As we head into flu season, researchers at The University of Texas at Austin are announcing the results of three flu studies: One suggests a possible new target for drugs to combat the flu; another study forecasts how effective this year's flu vaccine might be; and a third looks at ways to improve the process of identifying flu strains in the wild and thus improve how strains are selected for inclusion in each year's vaccine.
Better Off Dead
If an influenza virus invades a host cell and survives long enough to avoid detection, it commandeers the cell's machinery to churn out a legion of viral copies. These copies then burst out, ready to invade more cells. Fortunately, healthy people have an immune response that can stem the tide. In some cases, the cell recognizes that it's under attack and commits suicide, preferring a quick death to sticking around only to help the virus.
Jason Upton, assistant professor of molecular biosciences, and his colleagues discovered a key step in the process whereby a host cell detects that it has been invaded by the influenza A virus. A protein called DAI recognizes and binds directly to the RNA genome of the virus, which sets off a chain reaction that leads to cell death. They found that mice lacking DAI are unable to control the virus from replicating; when these mice have the flu, they succumb to a lethal respiratory infection caused by the virus, which underscores the key role the protein plays in protecting the host.
According to Upton, drugs that enhance this natural defense might help the host nip an infection in the bud.
"This paper is really the start of a new avenue of flu research, and may someday lead to therapeutics," Upton says.
The study was published October 13 in the journal Cell Host & Microbe. The LaMontagne Center for Infectious Disease, of which Upton is a member, published a more detailed summary of the work here.
Rating This Year's Flu Vaccine
Every year, the World Health Organization (WHO) tries to predict which strains of the flu virus will be the most prevalent in the human population during the next flu season, so that it can select which strains to target in that year's vaccine. According to the Centers for Disease Control and Prevention (CDC), when most circulating flu viruses are like the vaccine viruses, the vaccine reduces the risk of flu illness by about 50 to 60 percent. For example, the CDC estimated last year's flu vaccine was 59 percent effective.
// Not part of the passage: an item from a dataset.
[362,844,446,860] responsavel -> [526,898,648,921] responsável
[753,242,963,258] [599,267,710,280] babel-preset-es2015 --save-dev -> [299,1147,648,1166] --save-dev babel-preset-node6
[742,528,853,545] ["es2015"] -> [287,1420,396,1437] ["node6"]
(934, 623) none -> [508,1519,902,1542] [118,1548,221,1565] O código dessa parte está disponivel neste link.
In a paper posted on the preprint website arXiv.org, associate professor of mathematics Andrew Blumberg and his colleagues at Columbia Medical School studied how the genetic diversity of flu strains circulating in New York City related to the effectiveness of flu vaccines over a 24-year period. They found that the more genetically diverse the circulating flu strains in the previous few years, the less effective the next year's vaccine turned out to be.
"What it presumably means is that increased genetic diversity makes it less likely that the guesses incorporated in the flu vaccine are correct," says Blumberg.
Based on their analysis, they forecast the effectiveness of the 2016-17 flu vaccine at just 36 percent. Blumberg says, however, that this result should be taken with a grain of salt, as the relationship between diversity and effectiveness, while striking, was not clearly tight enough to allow precise prediction.
Selecting Better Strains
To study the flu strains circulating in a population, scientists have to be able to grow them in the lab.
Many have observed that the flu strains that grow the best in standard cell cultures—cultures derived from dog kidney cells or monkey cells—are not the same flu strains that grow the best in humans. The viruses change in ways that are different than they would in humans, due to the unique environment of the cell culture. That effect was thought to be small, but according to a recent study in the journal Virus Evolution from integrative biology professor Claus Wilke and his team, the effect is so large and widespread that it might affect most computational modeling efforts of flu evolution. This new insight could lead to better computer models and enable WHO to pick better vaccine strains.
Wilke also notes that cell cultures are improving: Just last year, researchers developed a new cell culture made from "humanized" dog kidney cells, meaning human genes were swapped in for dog genes in the cells. In this latest study, Wilke and his team found that flu strains grown in this cell culture become less adapted and more closely resembled the strains that grow well in humans.
Forecasts based on the strains that grow in this improved cell culture should be more accurate than those of the past—and that should ultimately enable the production of better vaccines.